15 February 2008 09:02

There are a couple of interesting geopolitical angles to the news that the US plans to shoot down a falling spy satellite to prevent it causing harm to civilians on re-entry. First, it will be a very public test of the US Navy's ballistic missile defence system, based on the AEGIS radar and the SM-3 missile. This system has been successful in testing, but although only a few military wonks and some Congressional committee members notice when a test fails, this is a far more public event. The US has apparently put three destroyers on standby, but even having to resort to the third ship after two misses would make the system a laughing stock. Missing altogether would do substantial damage to the program, and to the credibility of US missile defence of Japan. Of some note: should Australia decide to deploy missile defences, it would very likely be this AEGIS/SM-3 system.

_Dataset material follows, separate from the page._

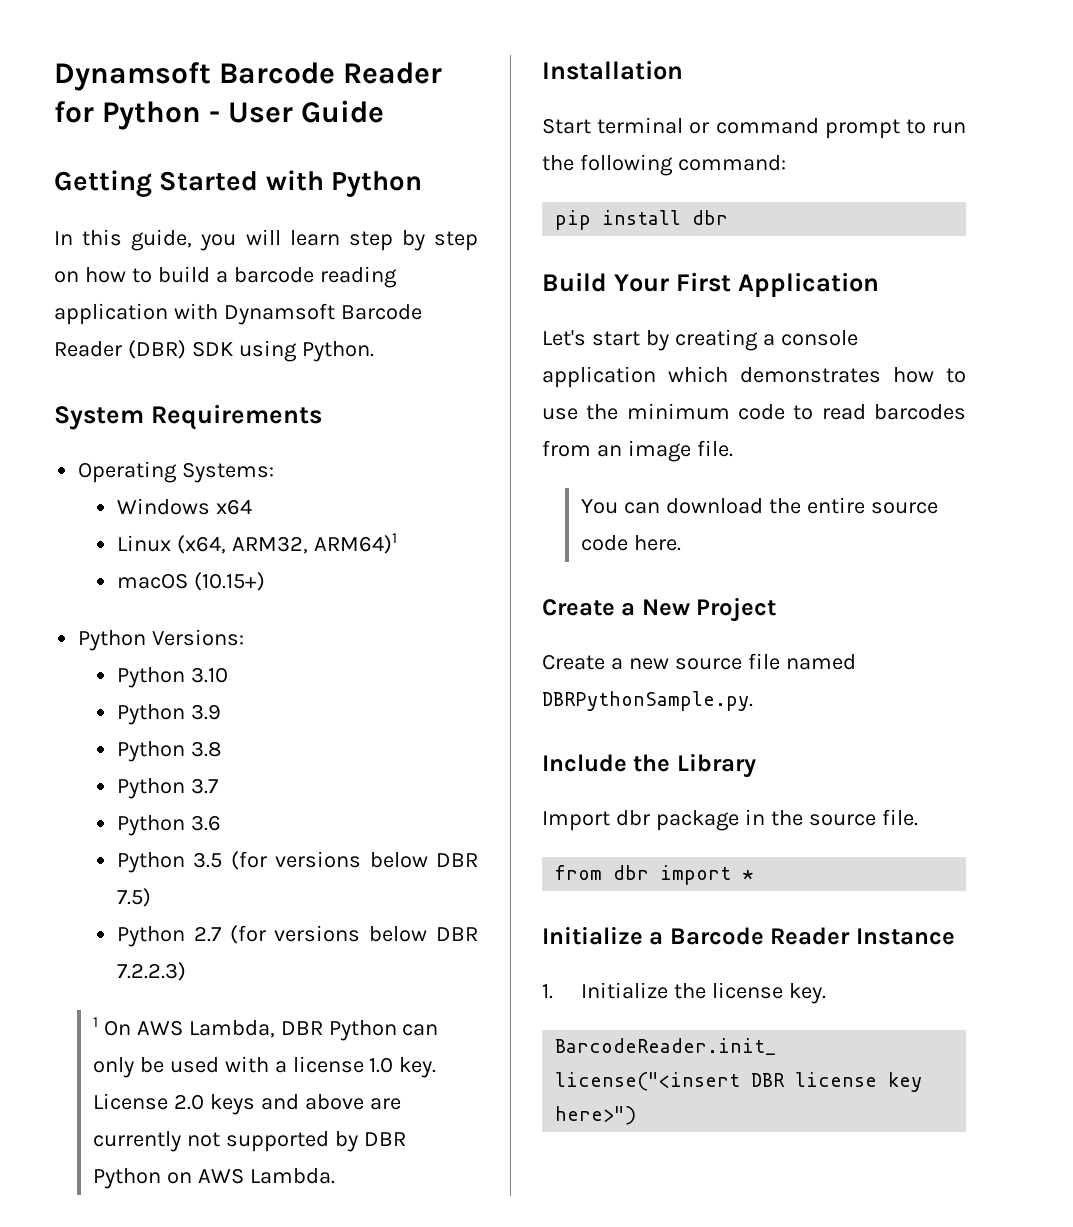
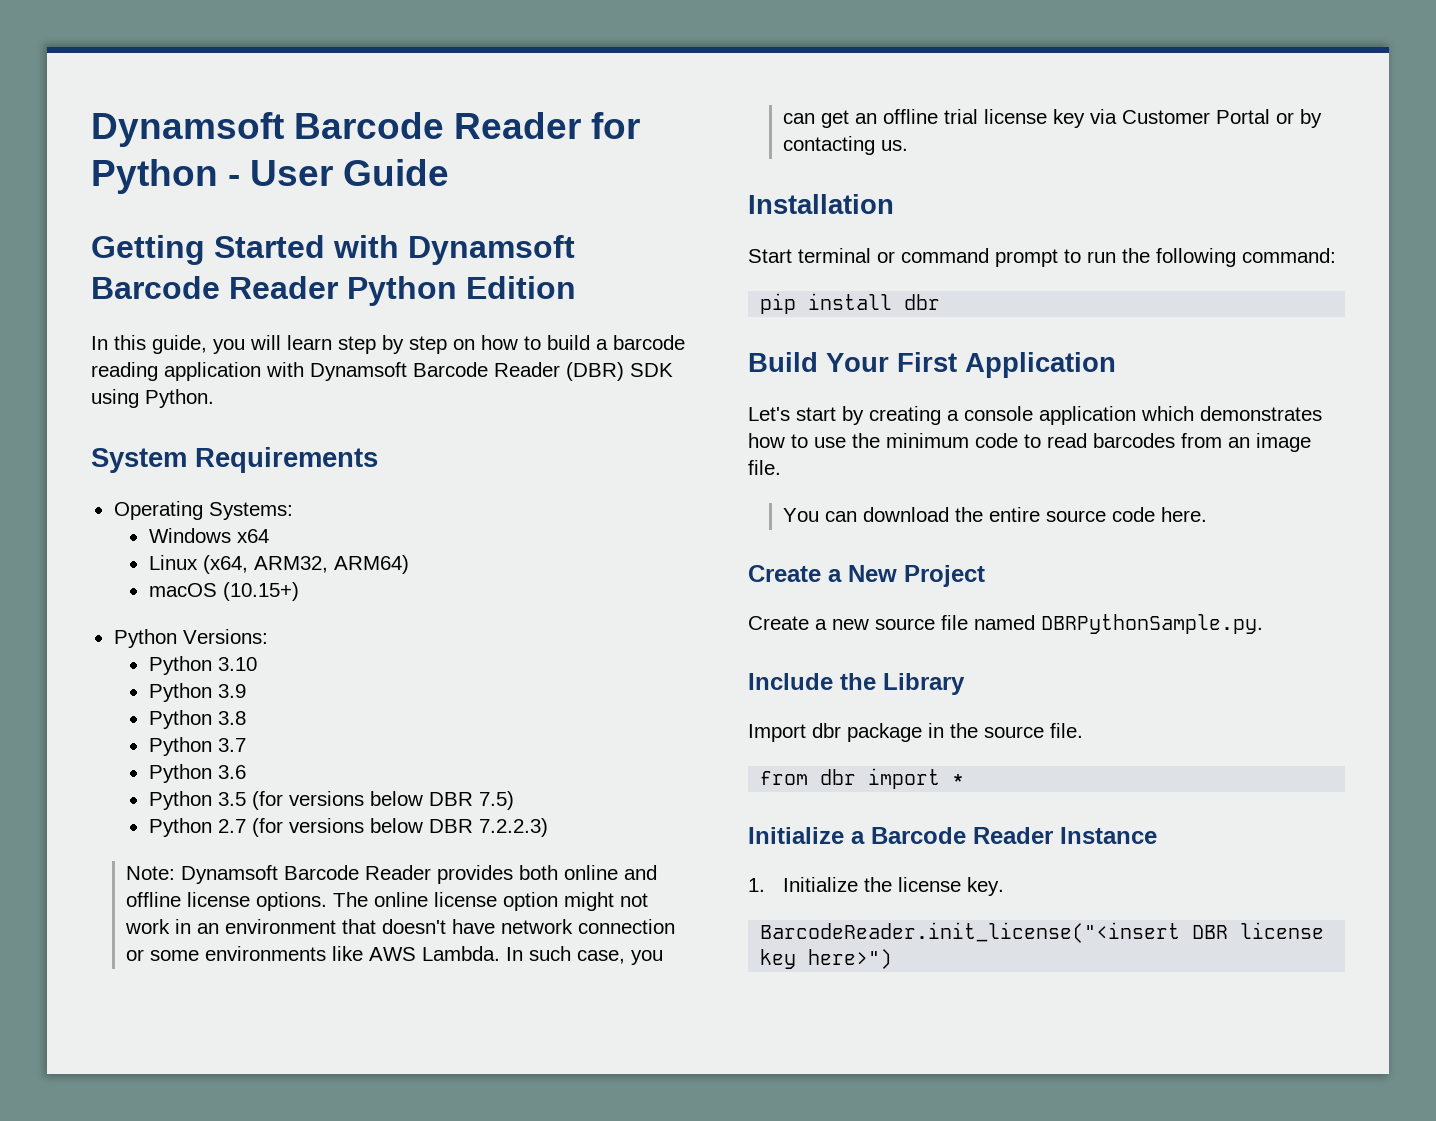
[331,171,423,197] Python -> [408,235,575,265] [91,276,576,306] Dynamsoft Barcode Reader Python Edition
[313,533,397,554] ARM64)1 -> [333,555,409,574] ARM64)
[92,1017,439,1041] [92,1056,437,1078] [92,1093,401,1115] [92,1131,406,1152] [92,1168,335,1189] 1 On AWS Lambda, DBR Python can only be used with a license 1.0 key. License 2.0 keys and above are currently not supported by DBR Python on AWS Lambda. -> [126,865,658,884] [126,892,649,911] [125,919,676,934] [126,946,664,965] [783,109,1323,128] [783,136,909,155] Note: Dynamsoft Barcode Reader provides both online and offline license options. The online license option might not work in an environment that doesn't have network connection or some environments like AWS Lambda. In such case, you can get an offline trial license key via Customer Portal or by contacting us.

The other geopolitical angle concerns China — should the US succeed in shooting down this satellite, China will have a stronger hand in the space weapons debate. China was justifiably criticised for its successful test of an anti-satellite missile in January 2007, because the test was provocative and such a capability is destabilising. The US has no dedicated equivalent to China's anti-satellite weapon, but defence specialists have always known that America's ballistic missile defences have an inherent anti-satellite capability — after all, it is technically easier to shoot down a satellite (large, with a predictable orbit) than a missile warhead. But that anti-satellite capability now goes on public display, after which it will suddenly become very hard for the US to claim it does not have at least a de facto anti-satellite weapon. There goes the moral high ground.